» **Directions for this task**
Would you please copy each line below that includes the string "throw"?

» **Entries provided**
━━━━━━━━

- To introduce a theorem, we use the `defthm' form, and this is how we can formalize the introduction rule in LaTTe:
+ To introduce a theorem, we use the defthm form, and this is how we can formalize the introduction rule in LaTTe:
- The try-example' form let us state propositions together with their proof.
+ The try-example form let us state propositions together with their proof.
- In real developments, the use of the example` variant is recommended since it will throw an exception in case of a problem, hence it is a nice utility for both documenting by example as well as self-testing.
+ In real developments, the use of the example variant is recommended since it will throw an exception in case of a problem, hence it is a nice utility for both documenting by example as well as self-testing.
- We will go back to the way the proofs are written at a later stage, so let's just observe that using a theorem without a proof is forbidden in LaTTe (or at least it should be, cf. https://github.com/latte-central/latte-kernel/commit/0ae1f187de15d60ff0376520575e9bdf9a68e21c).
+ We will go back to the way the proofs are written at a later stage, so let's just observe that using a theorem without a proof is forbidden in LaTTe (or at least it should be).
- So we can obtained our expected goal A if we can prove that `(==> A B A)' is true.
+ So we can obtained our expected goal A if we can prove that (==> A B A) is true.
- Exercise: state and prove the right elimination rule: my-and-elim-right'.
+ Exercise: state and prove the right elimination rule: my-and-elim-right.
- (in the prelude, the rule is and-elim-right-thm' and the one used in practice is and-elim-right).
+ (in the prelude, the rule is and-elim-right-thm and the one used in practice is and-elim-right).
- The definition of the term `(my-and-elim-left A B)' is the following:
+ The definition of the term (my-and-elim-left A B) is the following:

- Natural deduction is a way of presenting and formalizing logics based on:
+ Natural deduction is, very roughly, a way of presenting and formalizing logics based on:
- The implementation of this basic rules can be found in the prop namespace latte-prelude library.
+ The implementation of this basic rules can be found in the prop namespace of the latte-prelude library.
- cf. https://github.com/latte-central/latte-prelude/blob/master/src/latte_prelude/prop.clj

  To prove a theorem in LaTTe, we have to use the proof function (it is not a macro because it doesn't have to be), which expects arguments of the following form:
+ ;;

━━━━━━━━

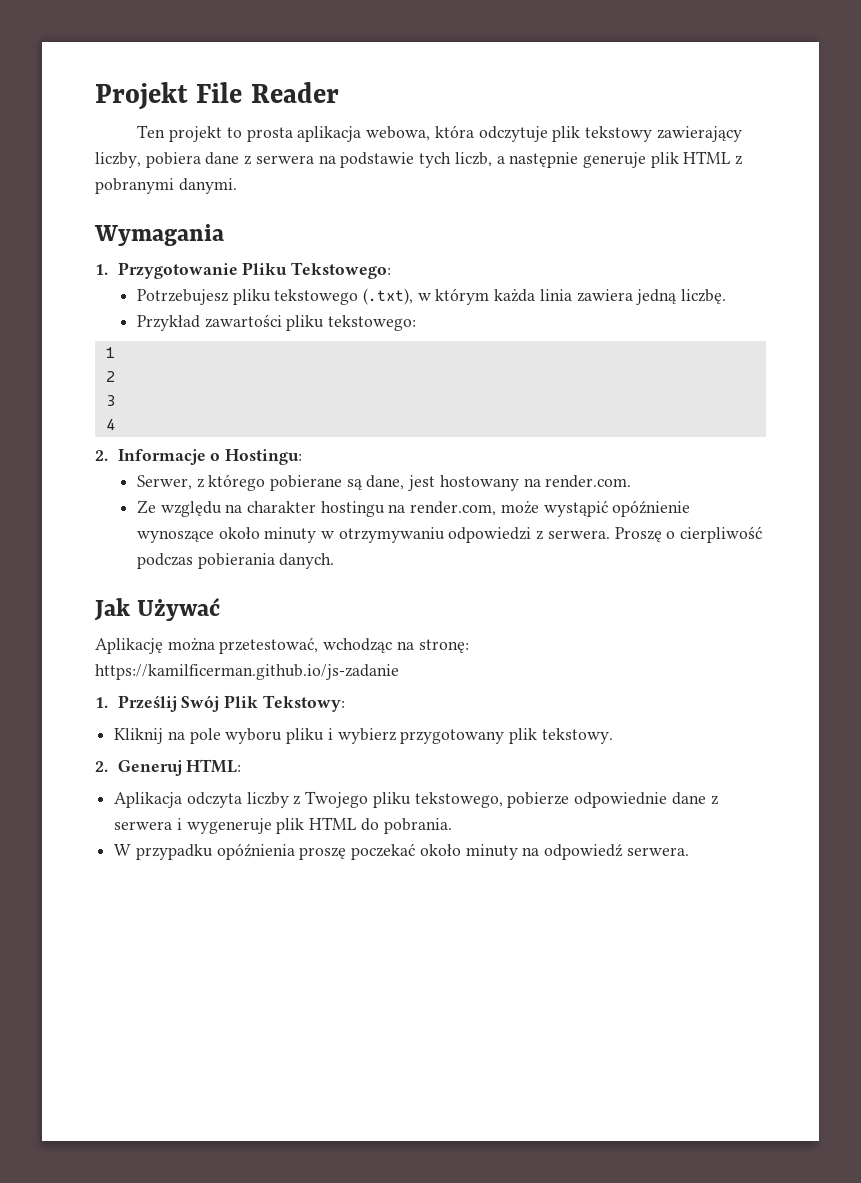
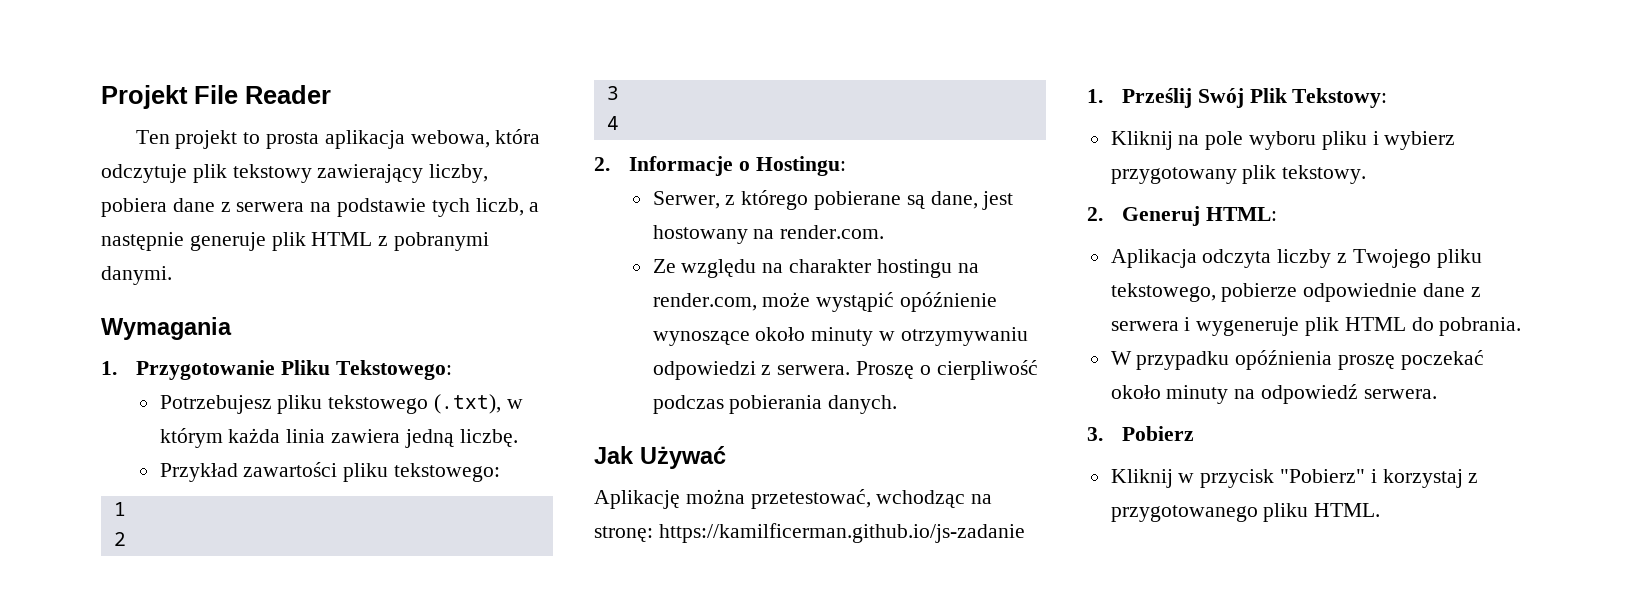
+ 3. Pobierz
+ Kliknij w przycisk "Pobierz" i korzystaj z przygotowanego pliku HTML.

━━━━━━━━

» **Response box**
- In real developments, the use of the example` variant is recommended since it will throw an exception in case of a problem, hence it is a nice utility for both documenting by example as well as self-testing.
+ In real developments, the use of the example variant is recommended since it will throw an exception in case of a problem, hence it is a nice utility for both documenting by example as well as self-testing.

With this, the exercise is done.